**WORK ITEM**
Take the lines below beginning at the line that has "(668, 221) none -> [594,479,607,495] $" and stopping after the line that has "(733, 453) none -> [594,851,607,867] $", and print them exactly as they are, with no other lines.

**Stored entries**

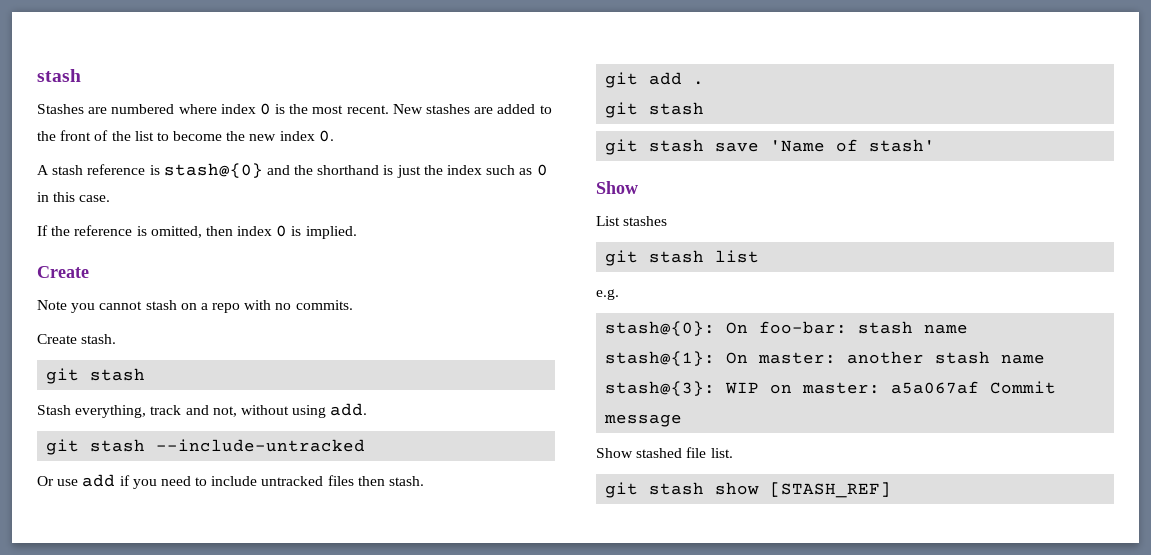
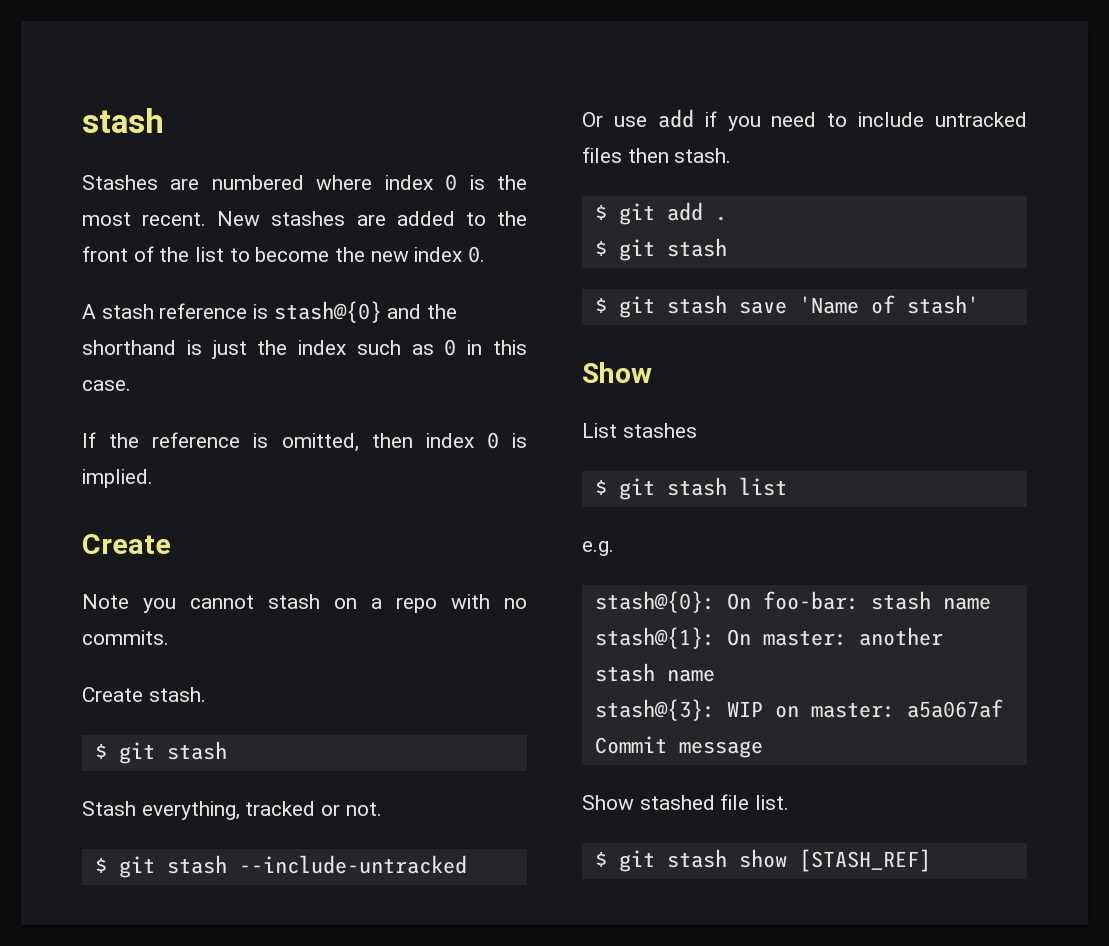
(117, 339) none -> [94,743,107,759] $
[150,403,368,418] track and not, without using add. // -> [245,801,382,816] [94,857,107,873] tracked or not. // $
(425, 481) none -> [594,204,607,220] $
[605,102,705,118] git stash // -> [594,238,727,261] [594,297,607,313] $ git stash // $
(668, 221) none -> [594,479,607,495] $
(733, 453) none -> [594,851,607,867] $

==

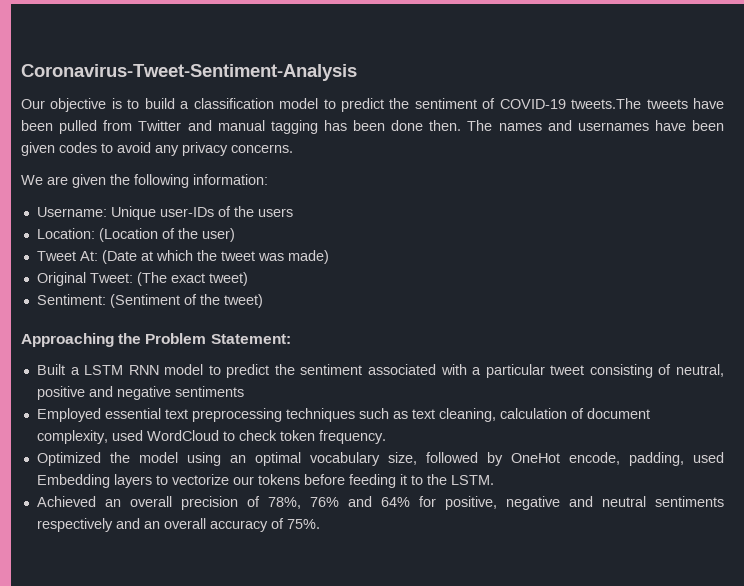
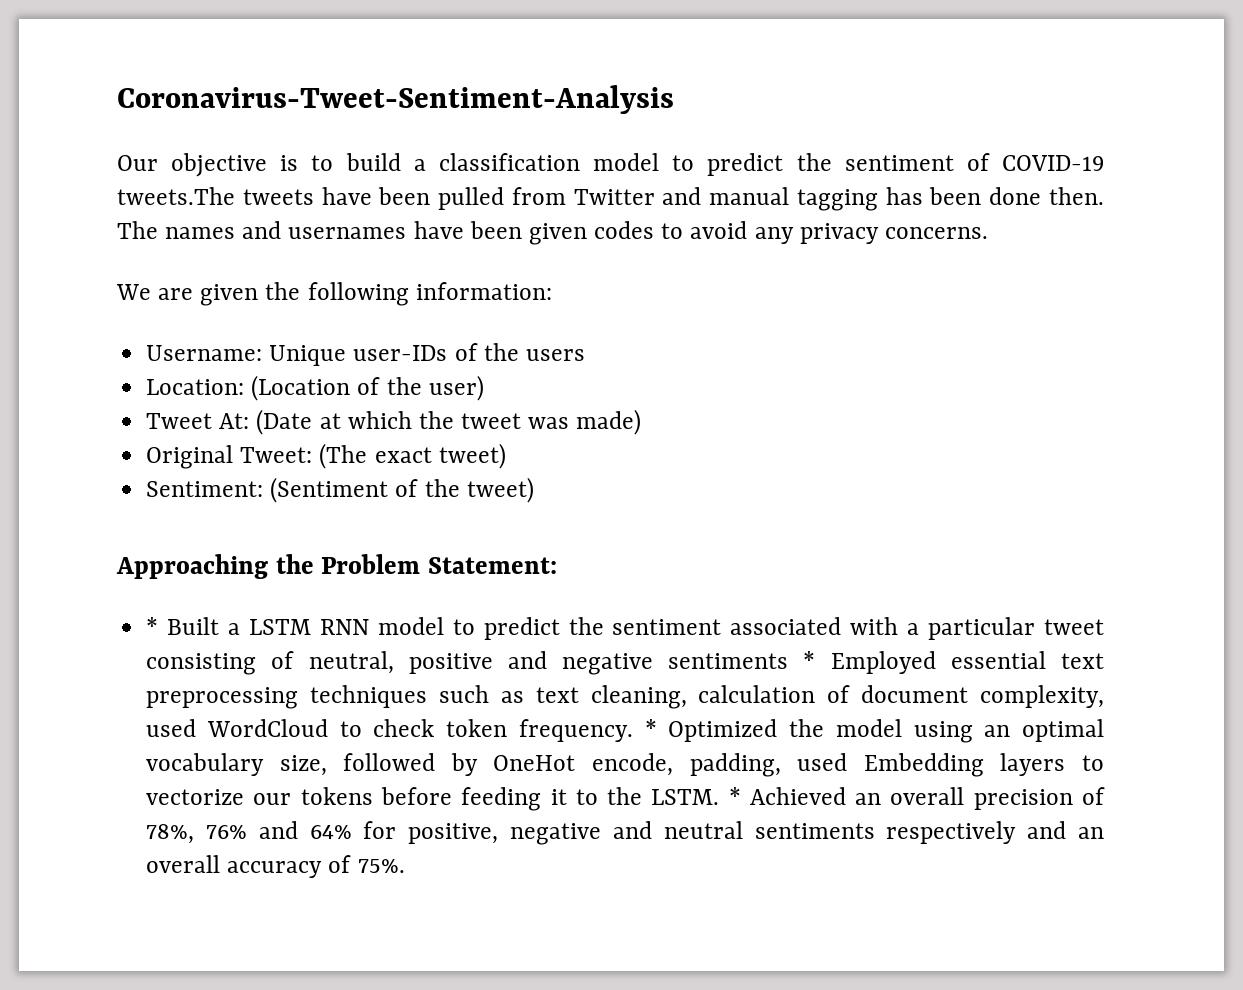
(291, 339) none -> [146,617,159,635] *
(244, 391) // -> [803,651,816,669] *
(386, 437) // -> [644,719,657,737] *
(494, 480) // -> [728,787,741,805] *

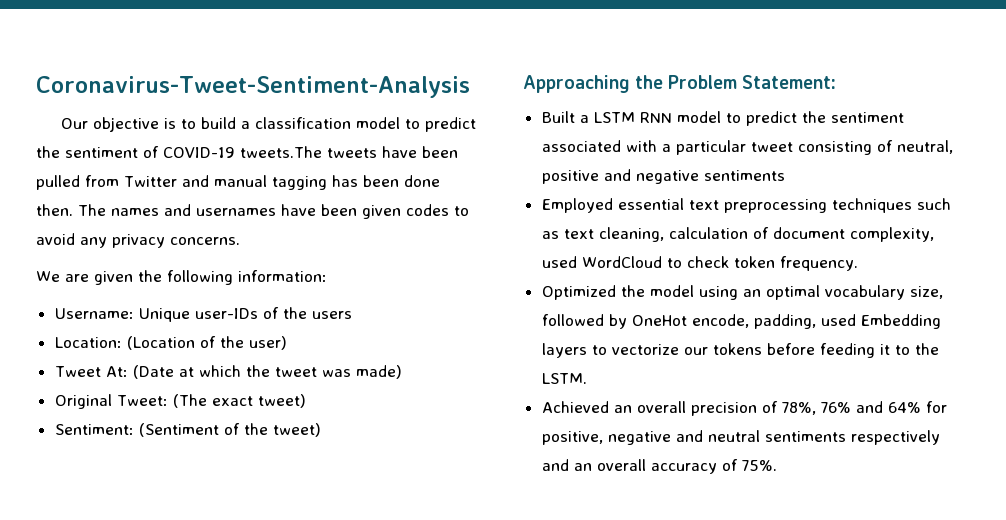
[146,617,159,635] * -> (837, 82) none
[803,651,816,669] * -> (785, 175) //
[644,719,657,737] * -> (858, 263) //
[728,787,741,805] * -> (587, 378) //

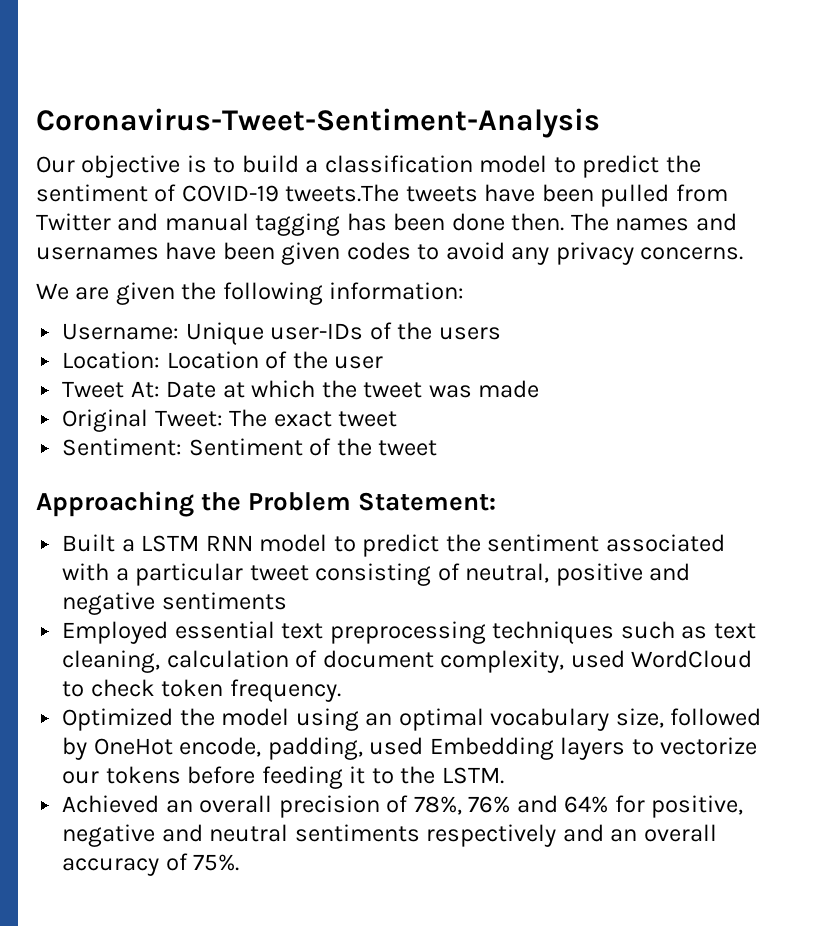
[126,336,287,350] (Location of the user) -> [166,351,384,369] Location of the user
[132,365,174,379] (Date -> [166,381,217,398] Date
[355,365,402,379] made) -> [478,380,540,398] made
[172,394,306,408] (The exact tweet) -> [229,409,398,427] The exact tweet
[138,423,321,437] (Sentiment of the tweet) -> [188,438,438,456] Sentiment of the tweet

**SOLUTION TO THE PROBLEM**
(668, 221) none -> [594,479,607,495] $
(733, 453) none -> [594,851,607,867] $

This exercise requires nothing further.